• Prompt
Would you please set down the data again exactly as given, excluding the pictures?

[Dataset entries]
══════════════════════════════

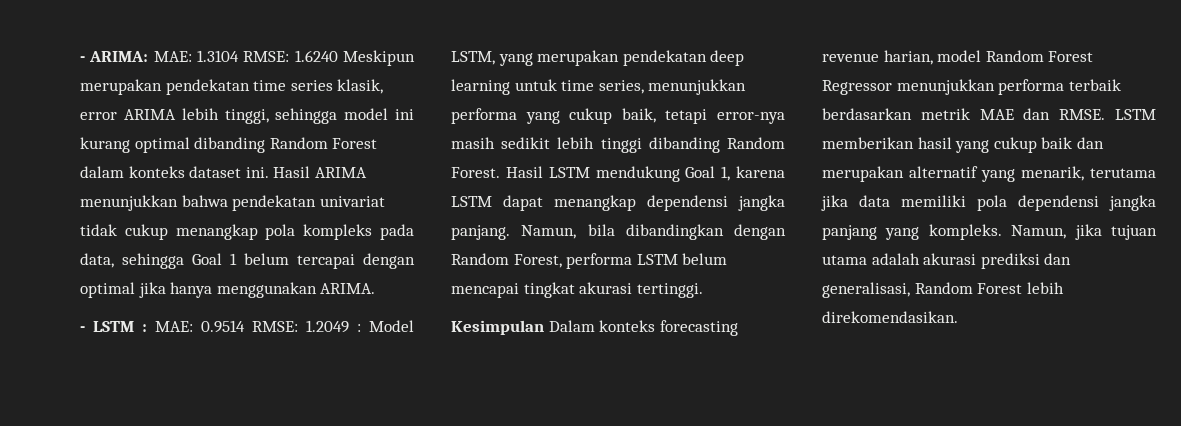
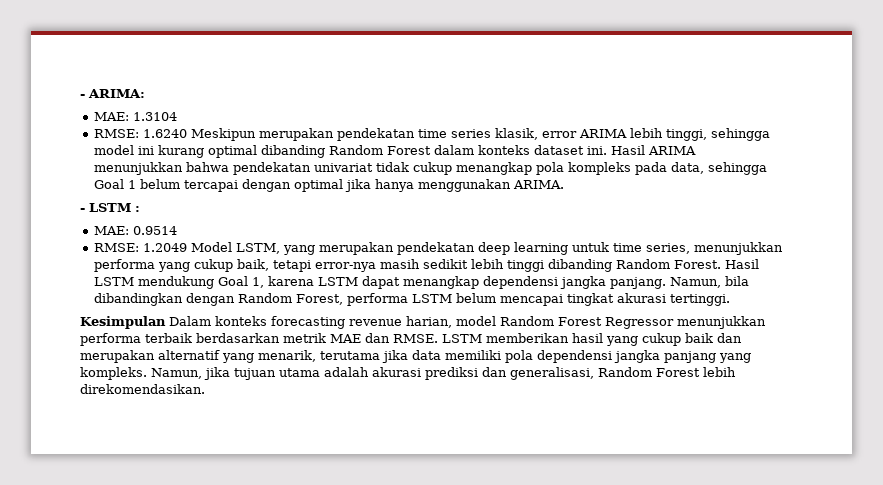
- - ARIMA: MAE: 1.3104 RMSE: 1.6240 Meskipun merupakan pendekatan time series klasik, error ARIMA lebih tinggi, sehingga model ini kurang optimal dibanding Random Forest dalam konteks dataset ini.
+ - ARIMA:
+ MAE: 1.3104
+ RMSE: 1.6240 Meskipun merupakan pendekatan time series klasik, error ARIMA lebih tinggi, sehingga model ini kurang optimal dibanding Random Forest dalam konteks dataset ini.
- - LSTM : MAE: 0.9514 RMSE: 1.2049 : Model LSTM, yang merupakan pendekatan deep learning untuk time series, menunjukkan performa yang cukup baik, tetapi error-nya masih sedikit lebih tinggi dibanding Random Forest.
+ - LSTM :
+ MAE: 0.9514
+ RMSE: 1.2049 Model LSTM, yang merupakan pendekatan deep learning untuk time series, menunjukkan performa yang cukup baik, tetapi error-nya masih sedikit lebih tinggi dibanding Random Forest.

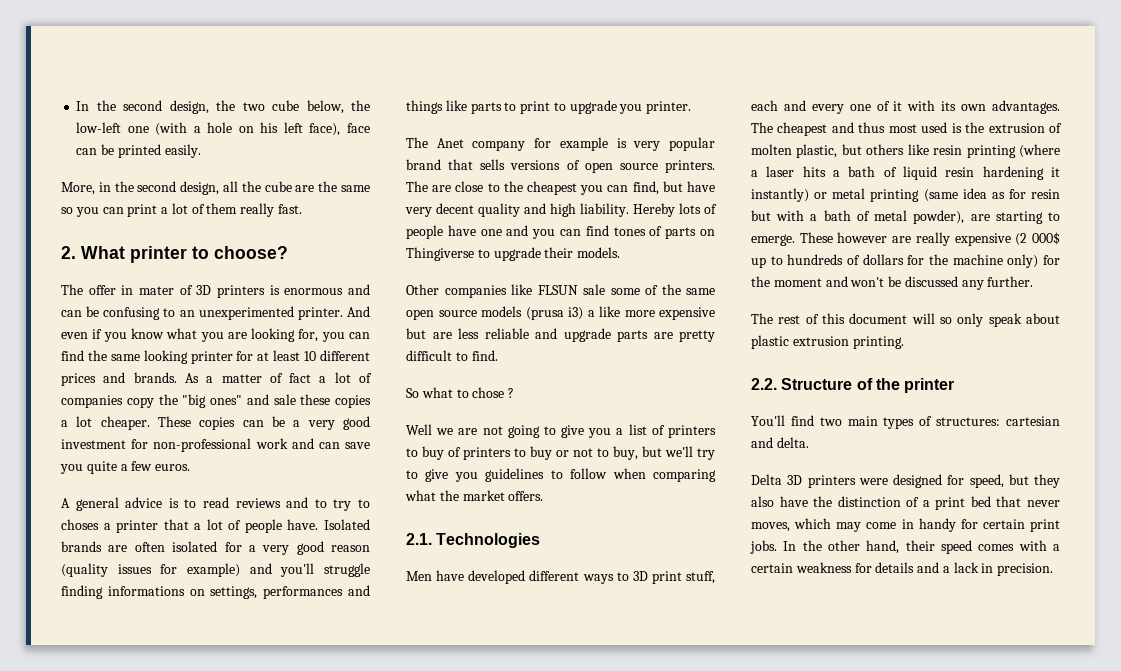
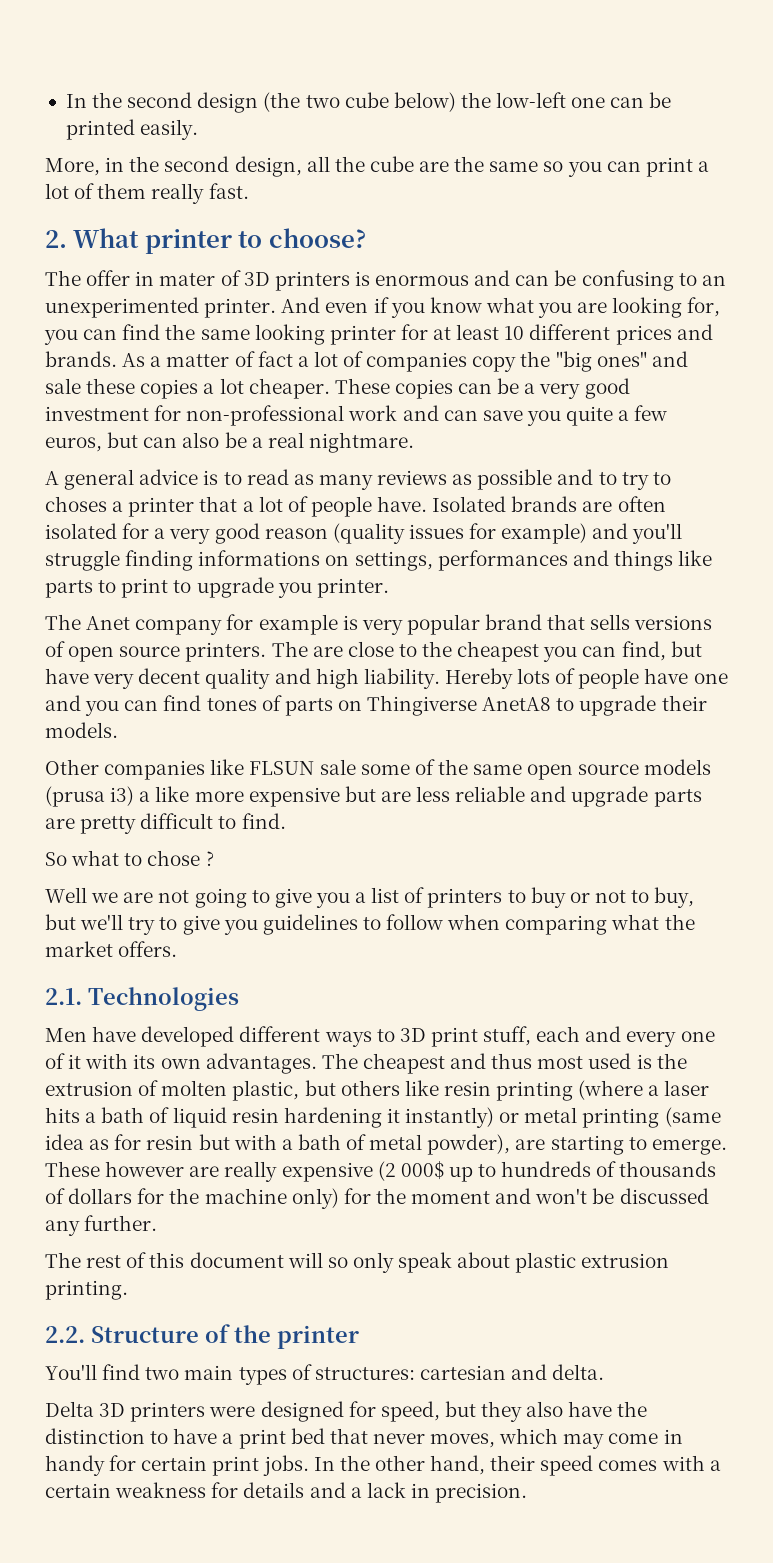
- In the second design, the two cube below, the low-left one (with a hole on his left face), face can be printed easily.
+ In the second design (the two cube below) the low-left one can be printed easily.
- These copies can be a very good investment for non-professional work and can save you quite a few euros.
+ These copies can be a very good investment for non-professional work and can save you quite a few euros, but can also be a real nightmare.
- A general advice is to read reviews and to try to choses a printer that a lot of people have.
+ A general advice is to read as many reviews as possible and to try to choses a printer that a lot of people have.
- Hereby lots of people have one and you can find tones of parts on Thingiverse to upgrade their models.
+ Hereby lots of people have one and you can find tones of parts on Thingiverse AnetA8 to upgrade their models.
- Well we are not going to give you a list of printers to buy of printers to buy or not to buy, but we'll try to give you guidelines to follow when comparing what the market offers.
+ Well we are not going to give you a list of printers to buy or not to buy, but we'll try to give you guidelines to follow when comparing what the market offers.
- These however are really expensive (2 000$ up to hundreds of dollars for the machine only) for the moment and won't be discussed any further.
+ These however are really expensive (2 000$ up to hundreds of thousands of dollars for the machine only) for the moment and won't be discussed any further.
- Delta 3D printers were designed for speed, but they also have the distinction of a print bed that never moves, which may come in handy for certain print jobs.
+ Delta 3D printers were designed for speed, but they also have the distinction to have a print bed that never moves, which may come in handy for certain print jobs.

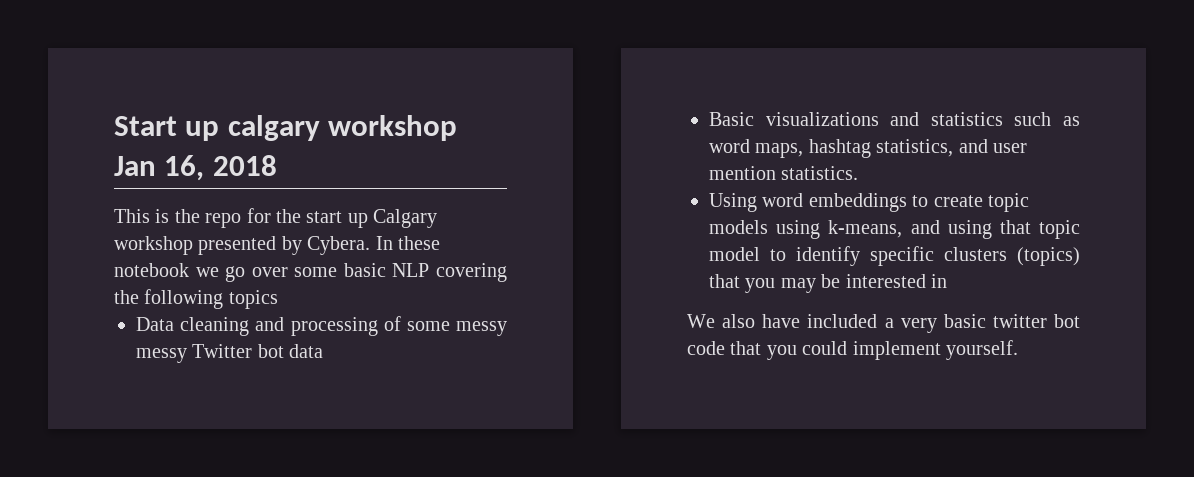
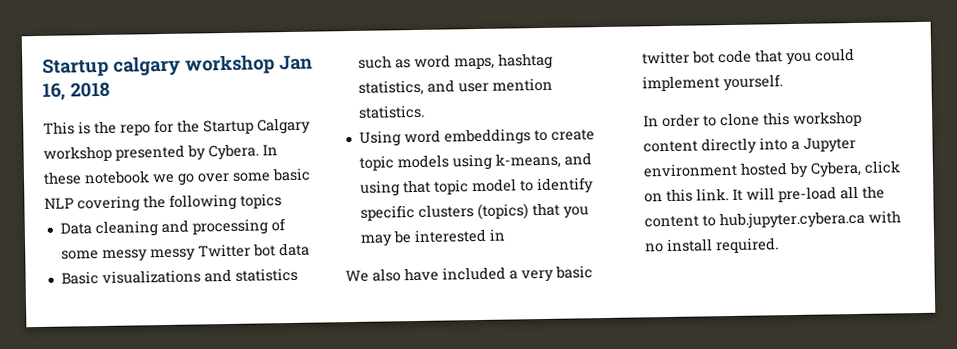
- Start up calgary workshop Jan 16, 2018
+ Startup calgary workshop Jan 16, 2018
- This is the repo for the start up Calgary workshop presented by Cybera.
+ This is the repo for the Startup Calgary workshop presented by Cybera.
+ In order to clone this workshop content directly into a Jupyter environment hosted by Cybera, click on this link. It will pre-load all the content to hub.jupyter.cybera.ca with no install required.

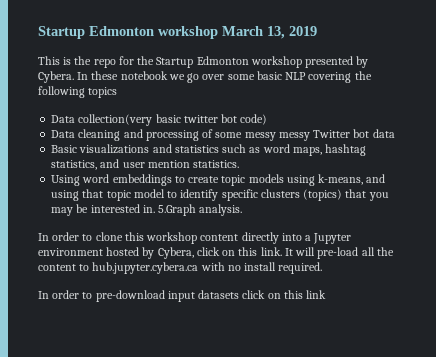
- Startup calgary workshop Jan 16, 2018
+ Startup Edmonton workshop March 13, 2019
- This is the repo for the Startup Calgary workshop presented by Cybera.
+ This is the repo for the Startup Edmonton workshop presented by Cybera.
+ Data collection(very basic twitter bot code)
- Using word embeddings to create topic models using k-means, and using that topic model to identify specific clusters (topics) that you may be interested in
- We also have included a very basic twitter bot code that you could implement yourself.
+ Using word embeddings to create topic models using k-means, and using that topic model to identify specific clusters (topics) that you may be interested in. 5.Graph analysis.
+ In order to pre-download input datasets click on this link

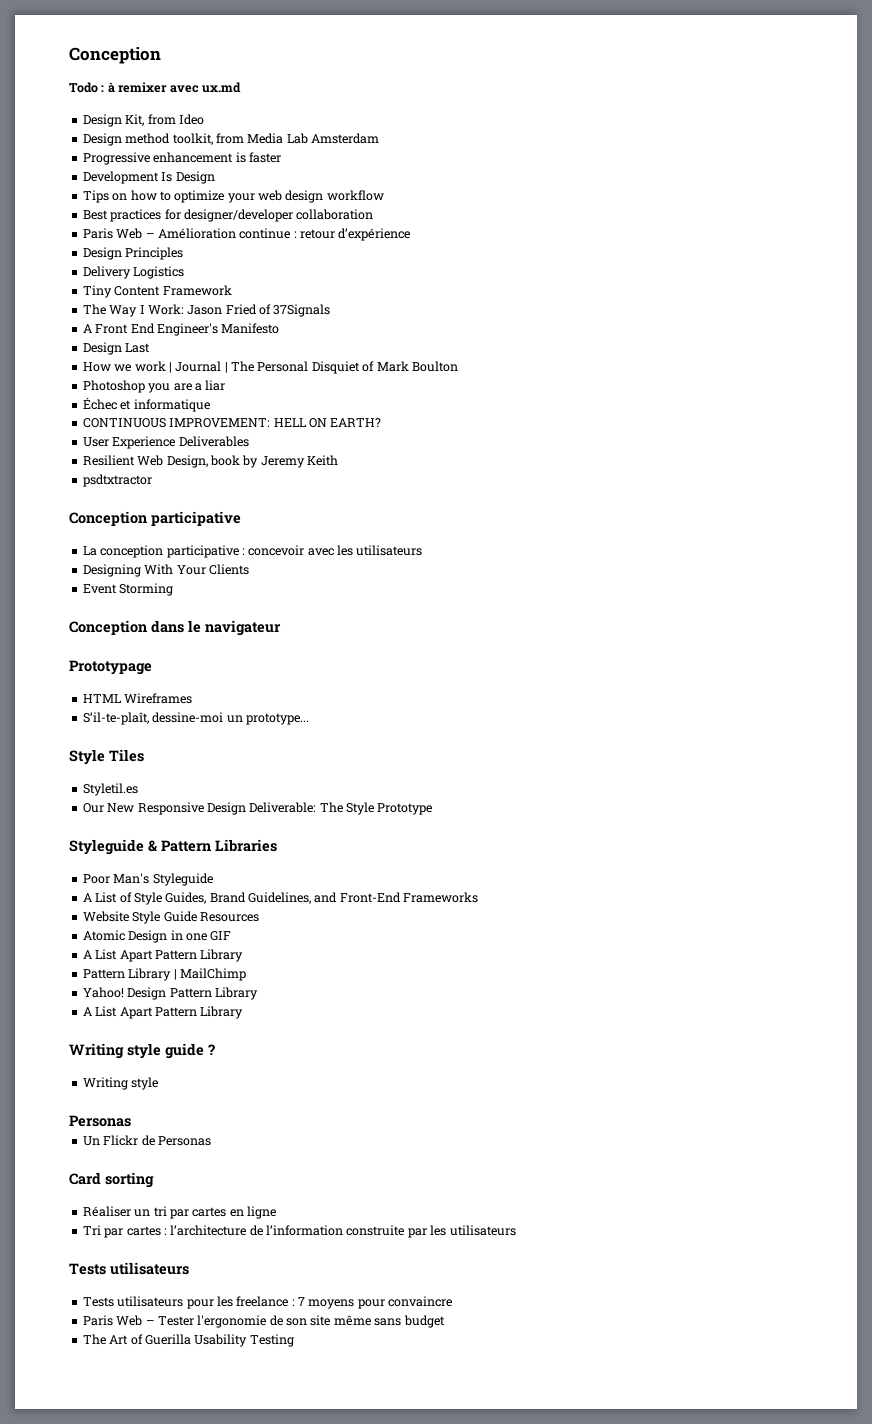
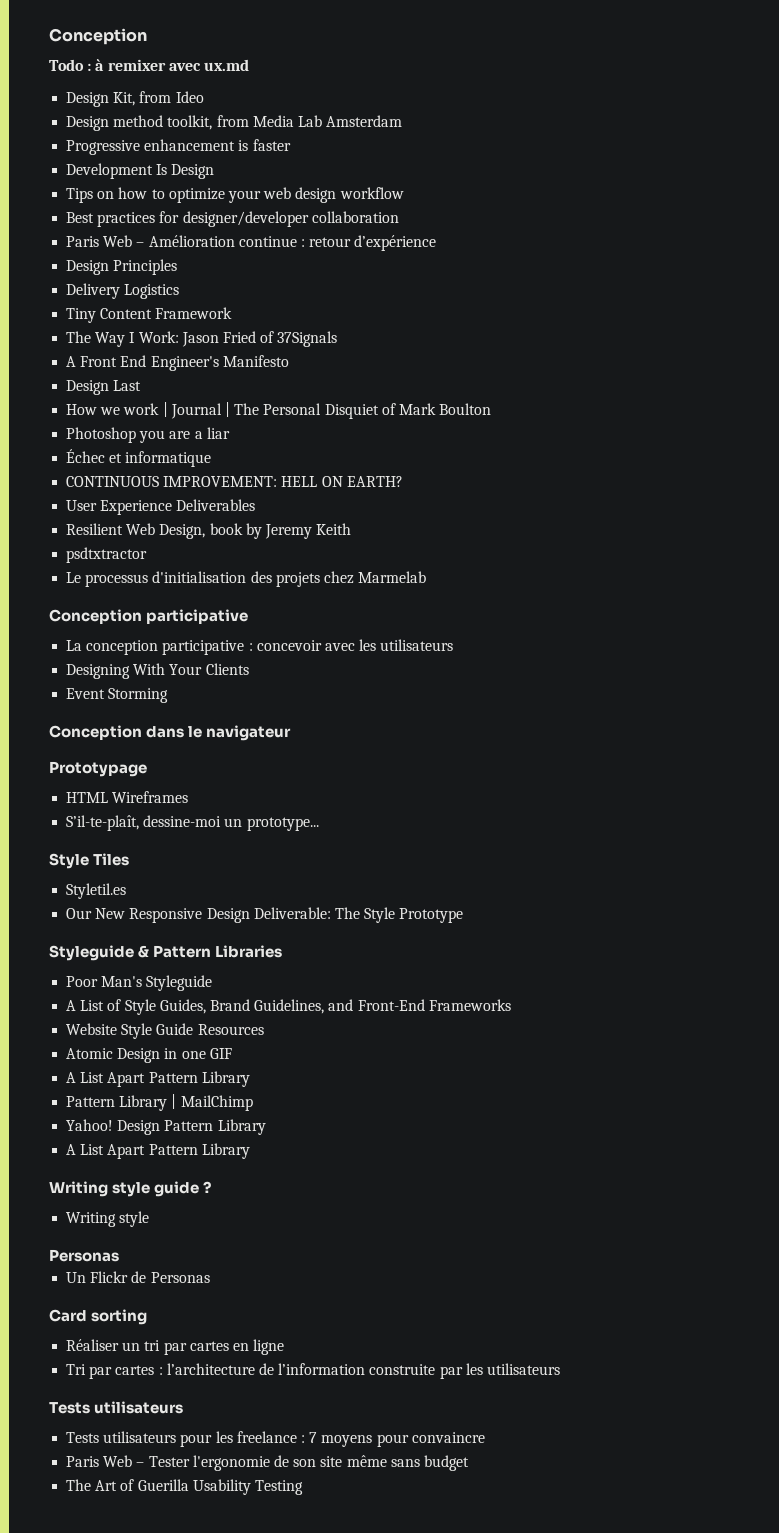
+ Le processus d'initialisation des projets chez Marmelab

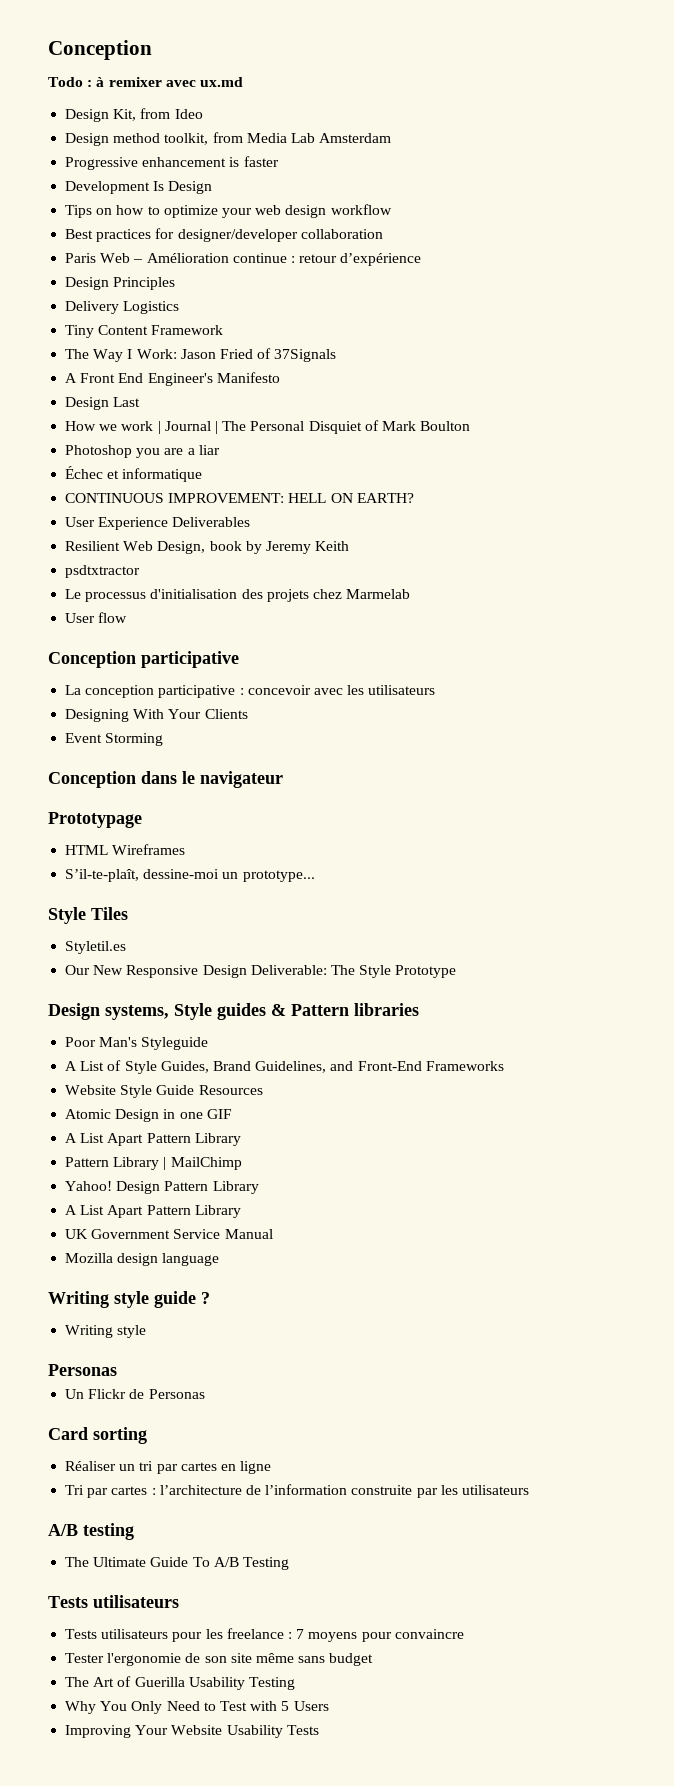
+ User flow
- Styleguide & Pattern Libraries
+ Design systems, Style guides & Pattern libraries
+ UK Government Service Manual
+ Mozilla design language
+ A/B testing
+ The Ultimate Guide To A/B Testing
- Paris Web – Tester l'ergonomie de son site même sans budget
+ Tester l'ergonomie de son site même sans budget
+ Why You Only Need to Test with 5 Users
+ Improving Your Website Usability Tests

══════════════════════════════

• Your response
- - ARIMA: MAE: 1.3104 RMSE: 1.6240 Meskipun merupakan pendekatan time series klasik, error ARIMA lebih tinggi, sehingga model ini kurang optimal dibanding Random Forest dalam konteks dataset ini.
+ - ARIMA:
+ MAE: 1.3104
+ RMSE: 1.6240 Meskipun merupakan pendekatan time series klasik, error ARIMA lebih tinggi, sehingga model ini kurang optimal dibanding Random Forest dalam konteks dataset ini.
- - LSTM : MAE: 0.9514 RMSE: 1.2049 : Model LSTM, yang merupakan pendekatan deep learning untuk time series, menunjukkan performa yang cukup baik, tetapi error-nya masih sedikit lebih tinggi dibanding Random Forest.
+ - LSTM :
+ MAE: 0.9514
+ RMSE: 1.2049 Model LSTM, yang merupakan pendekatan deep learning untuk time series, menunjukkan performa yang cukup baik, tetapi error-nya masih sedikit lebih tinggi dibanding Random Forest.

- In the second design, the two cube below, the low-left one (with a hole on his left face), face can be printed easily.
+ In the second design (the two cube below) the low-left one can be printed easily.
- These copies can be a very good investment for non-professional work and can save you quite a few euros.
+ These copies can be a very good investment for non-professional work and can save you quite a few euros, but can also be a real nightmare.
- A general advice is to read reviews and to try to choses a printer that a lot of people have.
+ A general advice is to read as many reviews as possible and to try to choses a printer that a lot of people have.
- Hereby lots of people have one and you can find tones of parts on Thingiverse to upgrade their models.
+ Hereby lots of people have one and you can find tones of parts on Thingiverse AnetA8 to upgrade their models.
- Well we are not going to give you a list of printers to buy of printers to buy or not to buy, but we'll try to give you guidelines to follow when comparing what the market offers.
+ Well we are not going to give you a list of printers to buy or not to buy, but we'll try to give you guidelines to follow when comparing what the market offers.
- These however are really expensive (2 000$ up to hundreds of dollars for the machine only) for the moment and won't be discussed any further.
+ These however are really expensive (2 000$ up to hundreds of thousands of dollars for the machine only) for the moment and won't be discussed any further.
- Delta 3D printers were designed for speed, but they also have the distinction of a print bed that never moves, which may come in handy for certain print jobs.
+ Delta 3D printers were designed for speed, but they also have the distinction to have a print bed that never moves, which may come in handy for certain print jobs.

- Start up calgary workshop Jan 16, 2018
+ Startup calgary workshop Jan 16, 2018
- This is the repo for the start up Calgary workshop presented by Cybera.
+ This is the repo for the Startup Calgary workshop presented by Cybera.
+ In order to clone this workshop content directly into a Jupyter environment hosted by Cybera, click on this link. It will pre-load all the content to hub.jupyter.cybera.ca with no install required.

- Startup calgary workshop Jan 16, 2018
+ Startup Edmonton workshop March 13, 2019
- This is the repo for the Startup Calgary workshop presented by Cybera.
+ This is the repo for the Startup Edmonton workshop presented by Cybera.
+ Data collection(very basic twitter bot code)
- Using word embeddings to create topic models using k-means, and using that topic model to identify specific clusters (topics) that you may be interested in
- We also have included a very basic twitter bot code that you could implement yourself.
+ Using word embeddings to create topic models using k-means, and using that topic model to identify specific clusters (topics) that you may be interested in. 5.Graph analysis.
+ In order to pre-download input datasets click on this link

+ Le processus d'initialisation des projets chez Marmelab

+ User flow
- Styleguide & Pattern Libraries
+ Design systems, Style guides & Pattern libraries
+ UK Government Service Manual
+ Mozilla design language
+ A/B testing
+ The Ultimate Guide To A/B Testing
- Paris Web – Tester l'ergonomie de son site même sans budget
+ Tester l'ergonomie de son site même sans budget
+ Why You Only Need to Test with 5 Users
+ Improving Your Website Usability Tests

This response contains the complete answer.